Finding the Needles in the Haystack

Many healthcare organizations were already operating on razor-thin margins, even before the financial crisis triggered by the COVID-19 pandemic.

Finding new strategies to reduce costs has never been more important. Healthcare contracts hold a wealth of opportunities to control costs—by securing the right pricing and contract terms and preventing expensive compliance violations. To identify those opportunities, you have to start by analyzing your contract data. Like the proverbial needle in a haystack, that essential contract data is often buried in thousands of paper contracts stored in filing cabinets at multiple locations. How can you uncover the invaluable information that’s hiding in your contracts?

Centralize your contracts. The first step is to consolidate by digitizing and storing all contracts in one central, searchable database. Then, you’ll be able to promptly locate and better manage your contracts.

RELATED WHITE PAPER: The AI Uprising in Contract Management

Use Artificial Intelligence (AI)-powered contract analytics to quickly and accurately scan your contracts. Manually reviewing all your contracts to unearth contract terms and identify compliance risks can take weeks, or even months. Most health systems don’t have the resources to take on that colossal project. Artificial Intelligence transforms typical human language into machine-readable terms and enables the computer to analyze the unstructured data of contract language. AI technology efficiently scans thousands of contracts in days, allowing you to extract and analyze key business and legal terms without tapping staff who are already spread too thin. AI scans your contract language with fewer errors than people could achieve, giving you an extraordinarily reliable view of your contracts and their impact on your organization. The combination of speed and reliability enables you to identify opportunities to control costs in a timely manner.

AI-powered contract analytics will identify:

Auto-renewals and redundancies. Auto-renewals can be costly contractual obligations when the terms are unfavorable, or when you no longer require a particular service. In the case of a merger or acquisition, you may wind up with duplicate services. If the new healthcare organizations are in the same geographic area, you won’t need multiple contracts offering the same service. Additionally, contract analytics identifies contracts that contain auto-renewal clauses so you can track critical dates, review, and determine necessity prior to contract renewal. Contract analytics identifies redundant contracts and pricing that is higher than benchmarks, helping you determine which contracts should be canceled or should not be auto-renewed.
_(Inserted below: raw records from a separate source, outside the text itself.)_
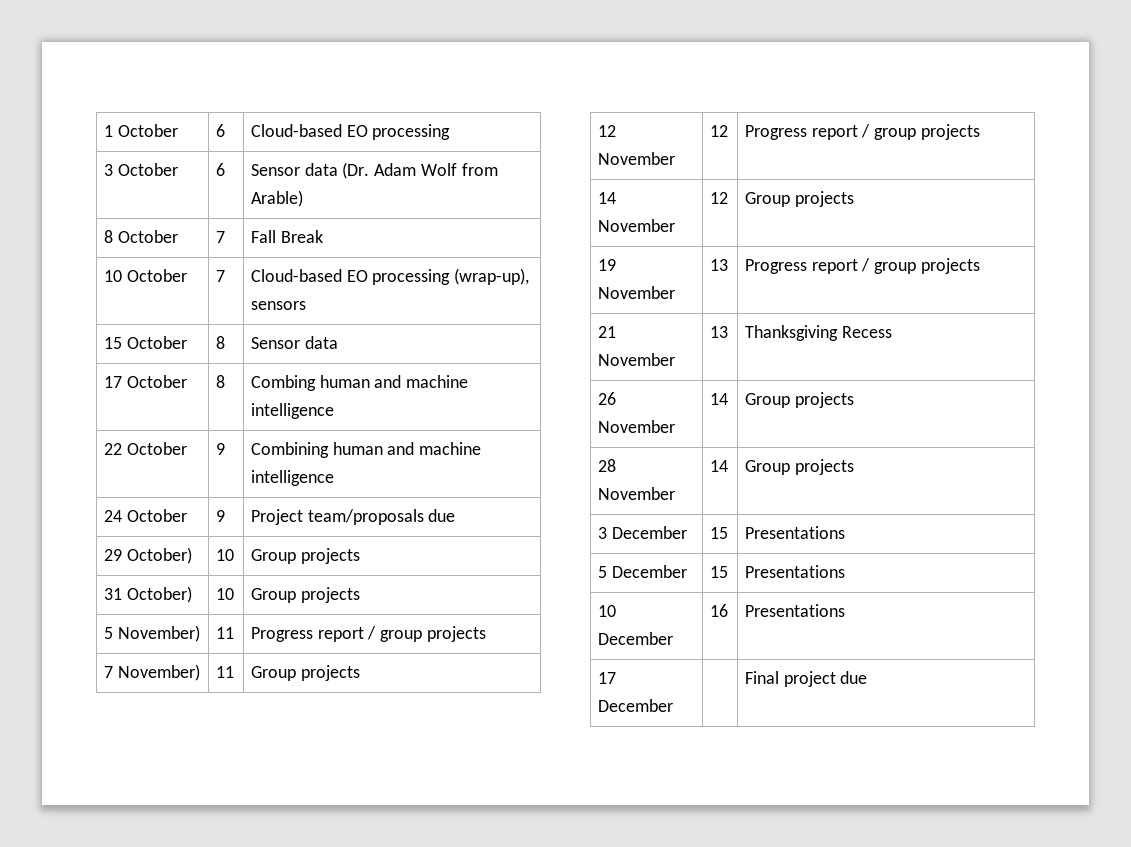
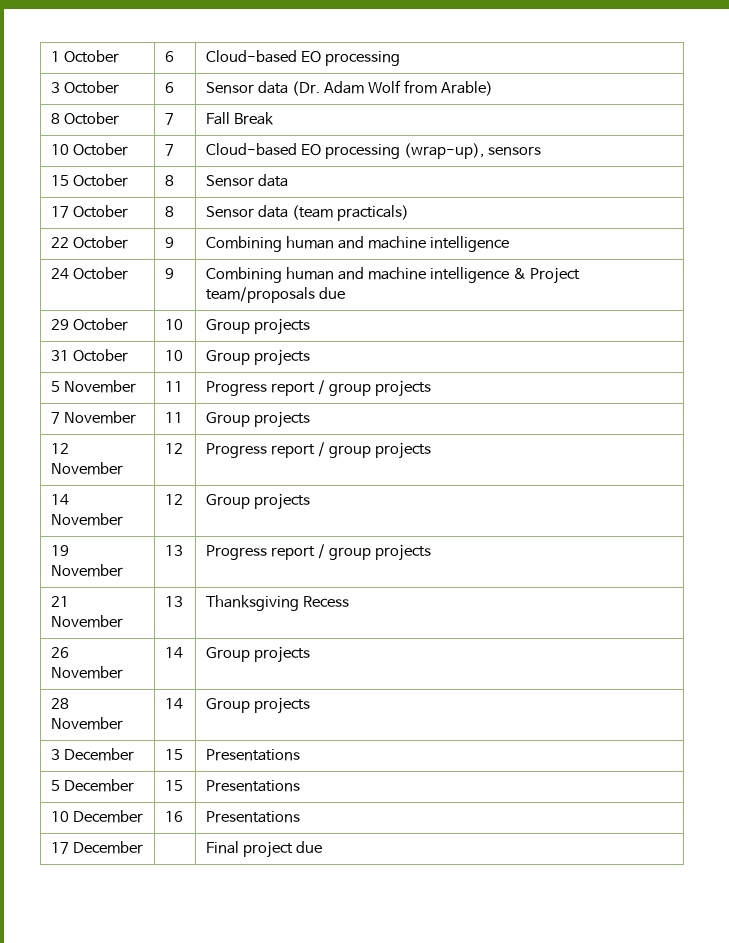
- 17 October | 8 | Combing human and machine intelligence
+ 17 October | 8 | Sensor data (team practicals)
- 24 October | 9 | Project team/proposals due
+ 24 October | 9 | Combining human and machine intelligence & Project team/proposals due
- 29 October) | 10 | Group projects
+ 29 October | 10 | Group projects
- 31 October) | 10 | Group projects
+ 31 October | 10 | Group projects
- 5 November) | 11 | Progress report / group projects
+ 5 November | 11 | Progress report / group projects
- 7 November) | 11 | Group projects
+ 7 November | 11 | Group projects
Compliance risks. The fines for missing Business Associate Agreements (BAAs) are steep—up to $31k for a single missing BAA. Contract analytics quickly scans all your contracts, pinpointing those that require BAAs but do not have one associated. In TractManager’s experience, most healthcare organizations are missing BAAs in at least 10 percent of the contracts that require them. By using TractManager’s Contract Analytics to proactively evaluate its contracts and identifying 143 missing BAAs, one healthcare organization avoided as much as $4.4 million in potential fines.

Provider compensation. Healthcare organizations must comply with regulatory requirements related to provider total compensation and Fair Market Value (FMV). You can examine variability in total compensation for providers in your healthcare organization, identifying payments that exceed FMV and may lead to compliance violations.

Potential lease agreements. Contract analytics identifies agreements that are categorized as leases under the new lease accounting standards, helping you comply with GAAP ASC 842. This is very important for healthcare organizations. If the SEC’s Division of Corporate Finance reviews your healthcare organization’s filings, you may face these consequences for noncompliance:

  • Cost of bringing in fraud examiners to investigate (if fraud was involved)
  • Cost of responding to an SEC Comment letter
  • Cost of bringing in consultants to restate prior years
  • Auditors being fined for the misstated financial statements
  • Lawsuits from investors (public companies) for the misstated financial statements

By centralizing your contracts and using AI-powered contract analytics, you can find the needles—that invaluable contract data that holds the key to controlling costs and mitigating risk—buried in your contracts. TractManager’s MediTract CLM is the nation’s only patented healthcare-specific CLM designed for healthcare professionals by healthcare professionals to optimize your organization’s contract management. TractManager’s Contract Analytics provides the insights you need to avoid compliance, security, financial, and other contract risks.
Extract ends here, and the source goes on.